What if your AI chatbot could see what you’re seeing? That’s now a reality thanks to xAI’s latest update to its chatbot, Grok. The new feature, Grok Vision, brings real-time image analysis to your iPhone, allowing the chatbot to interpret whatever you point your phone’s camera at. Whether it’s a product, a document, or a sign in a foreign language, xAI can identify it and give you contextual answers in seconds.
Think Google Gemini’s vision or OpenAI’s ChatGPT-4 with Vision, but now with xAI’s unique spin.
With Grok Vision, available now on the Grok ios app (but not yet for Android), users can activate voice mode, open the camera, and ask, “What am I looking at?” The AI then analyses the scene and responds intelligently.
Imagine snapping a quick shot of a foreign menu and getting an instant translation, or pointing your phone at a power outlet and asking if it’s compatible with your charger. Grok Vision promises this kind of real-world utility.
Here's a quick look shared by @MarioNawfal
"The Vision feature on iOS allows the chatbot to analyze real-world objects, text, and environments through your camera."
The update doesn’t stop at computer vision. xAI also rolled out multilingual audio capabilities and real-time search in Grok’s voice mode. These features are currently accessible on Android, but only to users subscribed to the premium SuperGrok plan ($30/month).
Grok now speaks:
- Spanish 🇪🇸
- French 🇫🇷
- Turkish 🇹🇷
- Japanese 🇯🇵
- Hindi 🇮🇳
Check out the update
xAI has been on a roll.
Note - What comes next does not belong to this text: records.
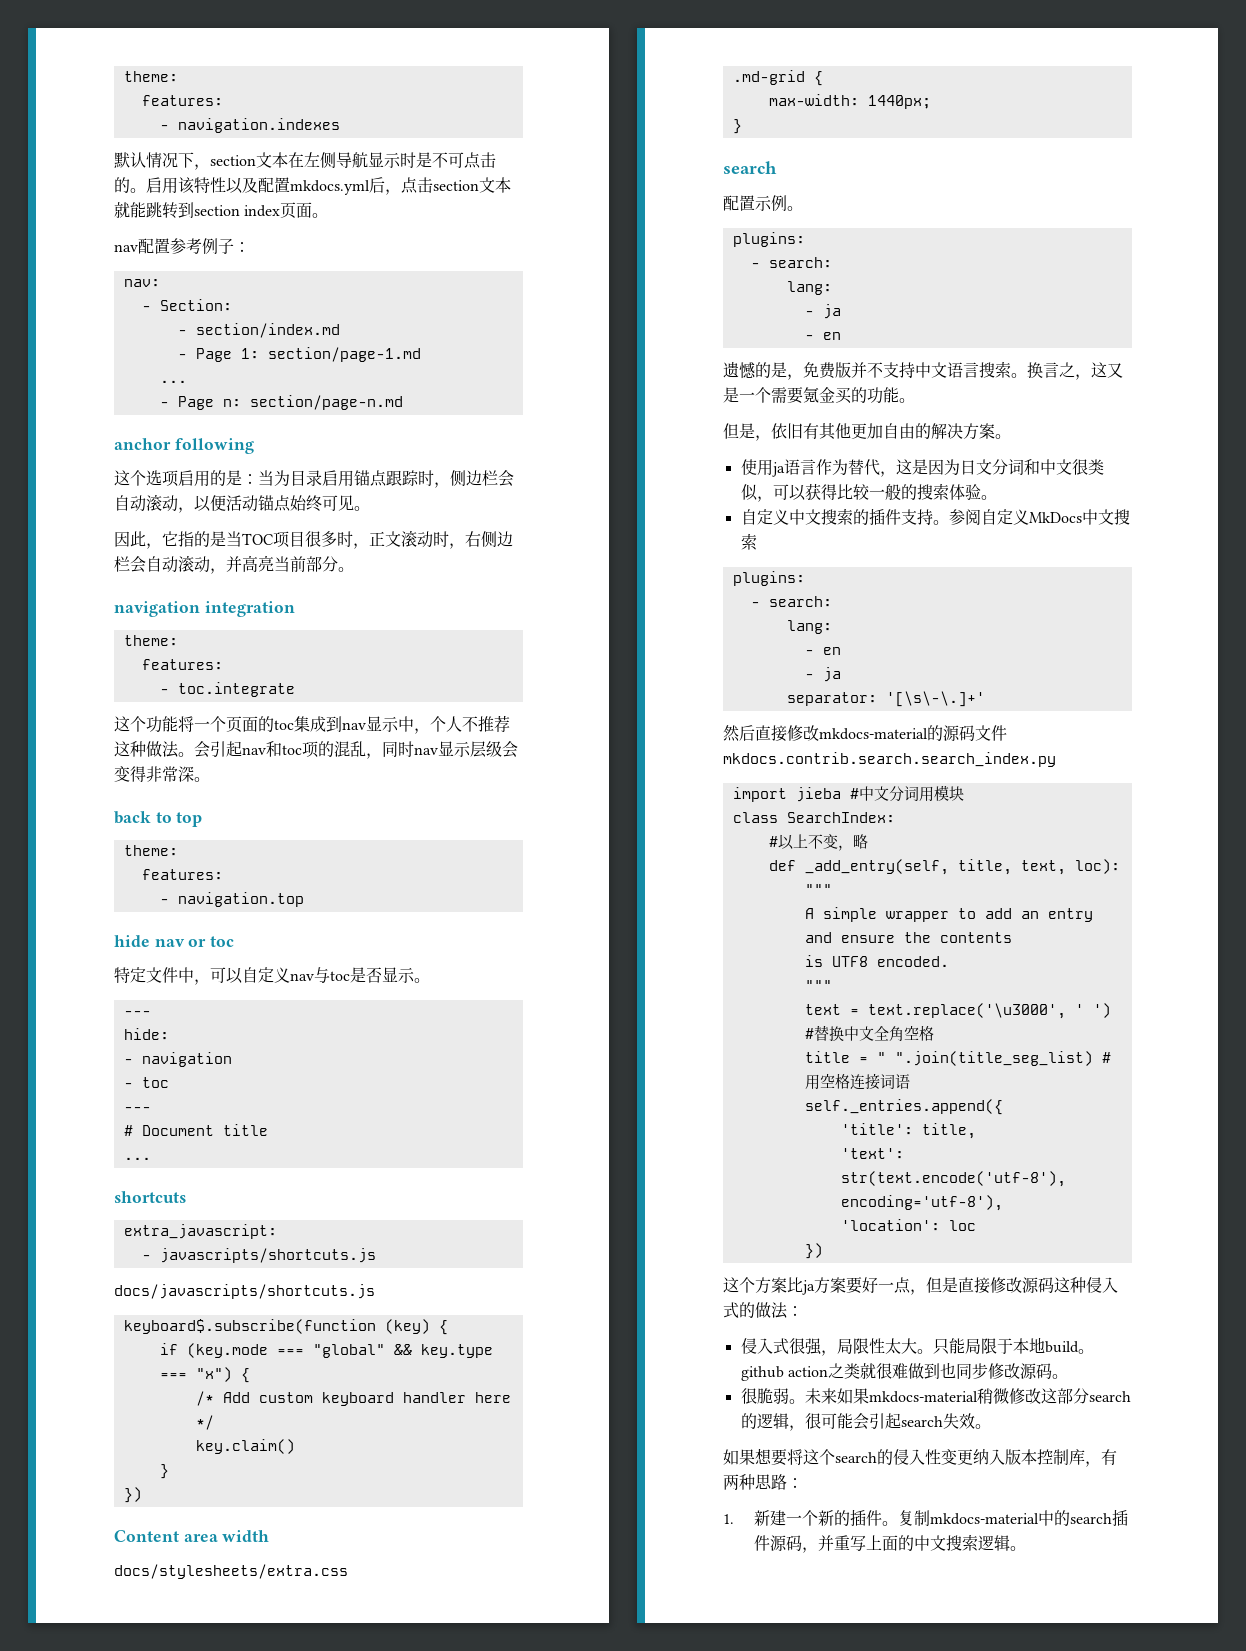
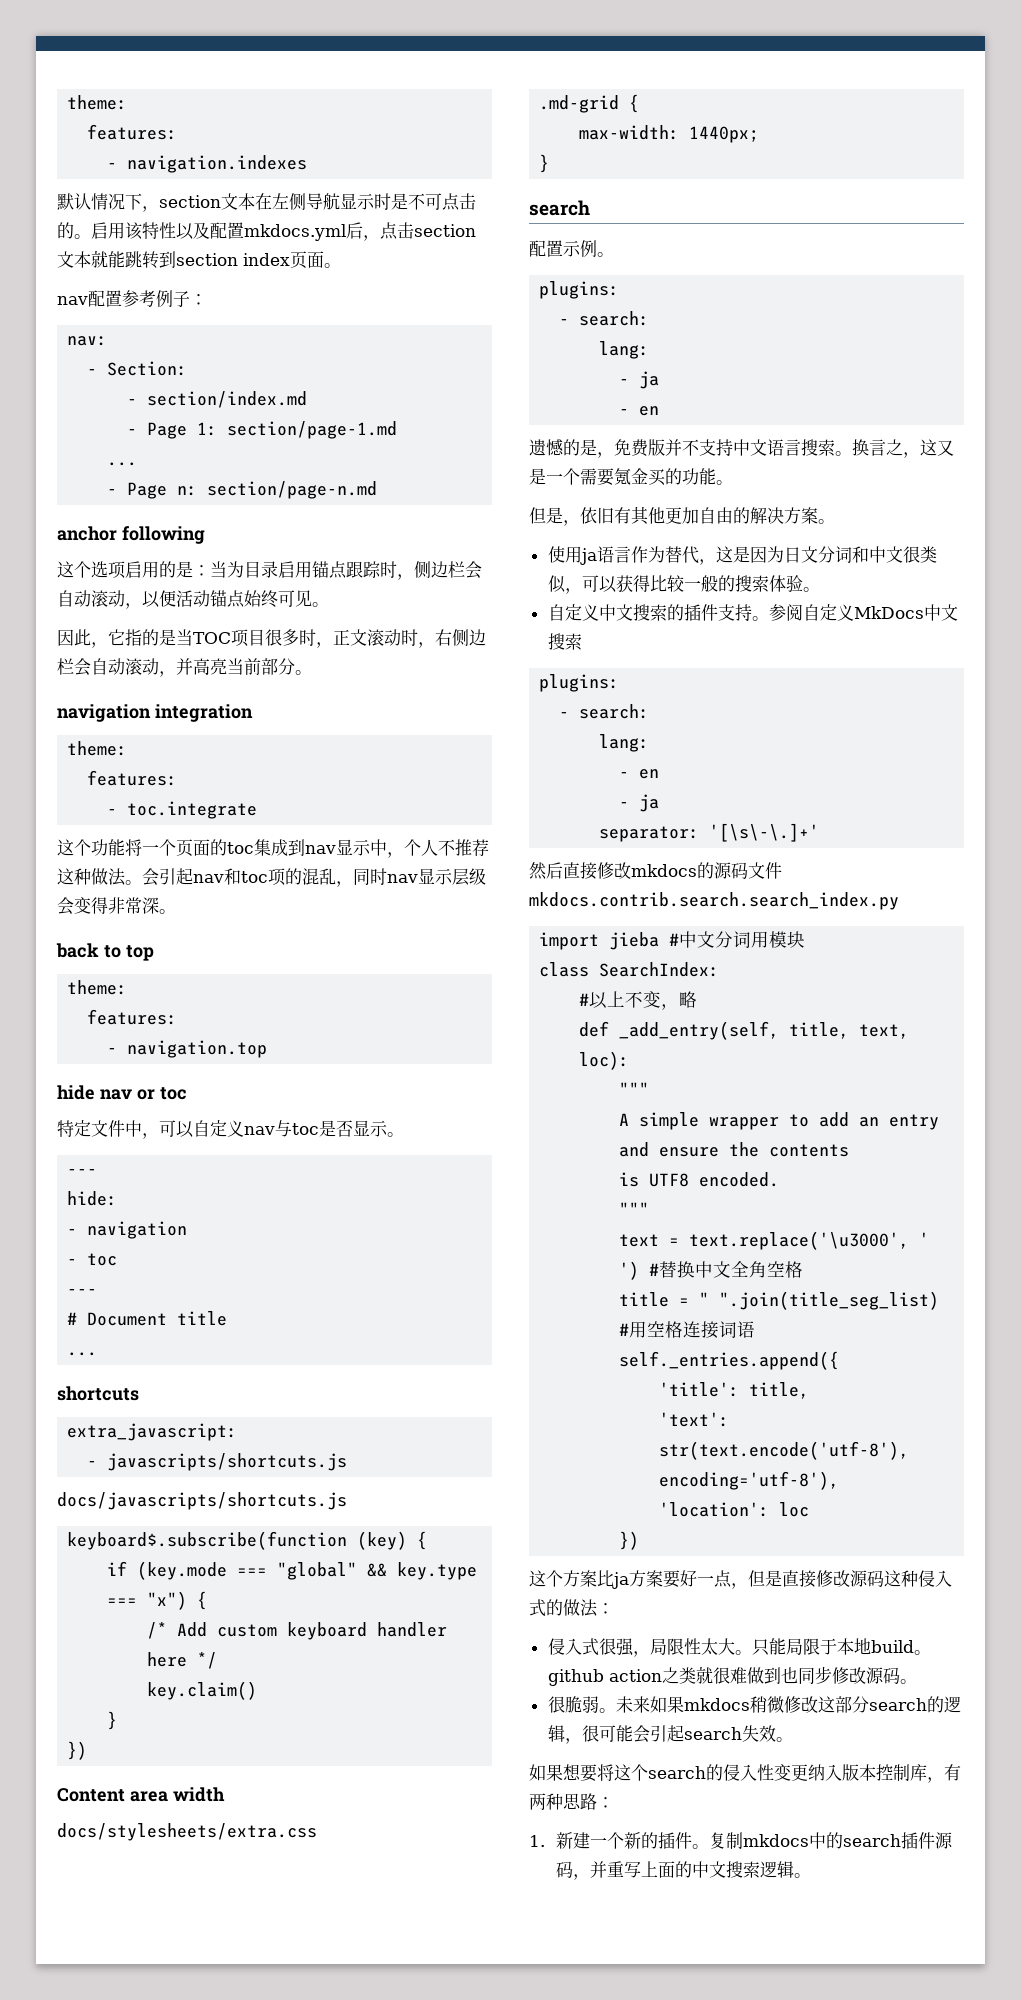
- 然后直接修改mkdocs-material的源码文件mkdocs.contrib.search.search_index.py
+ 然后直接修改mkdocs的源码文件mkdocs.contrib.search.search_index.py
- 未来如果mkdocs-material稍微修改这部分search的逻辑，很可能会引起search失效。
+ 未来如果mkdocs稍微修改这部分search的逻辑，很可能会引起search失效。
- 复制mkdocs-material中的search插件源码，并重写上面的中文搜索逻辑。
+ 复制mkdocs中的search插件源码，并重写上面的中文搜索逻辑。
Earlier this month, they introduced a memory feature, enabling Grok to recall past conversations, similar to what OpenAI and Anthropic are building into their AI systems.
The team also released a canvas-style workspace, allowing users to create documents collaboratively with Grok, a move that positions it closer to tools like Notion AI or Google’s Duet AI.
With Grok Vision, xAI is aiming to close the gap with other multimodal giants like Google and OpenAI, but it’s also carving its niche: combining AI-powered productivity with real-world visual interaction.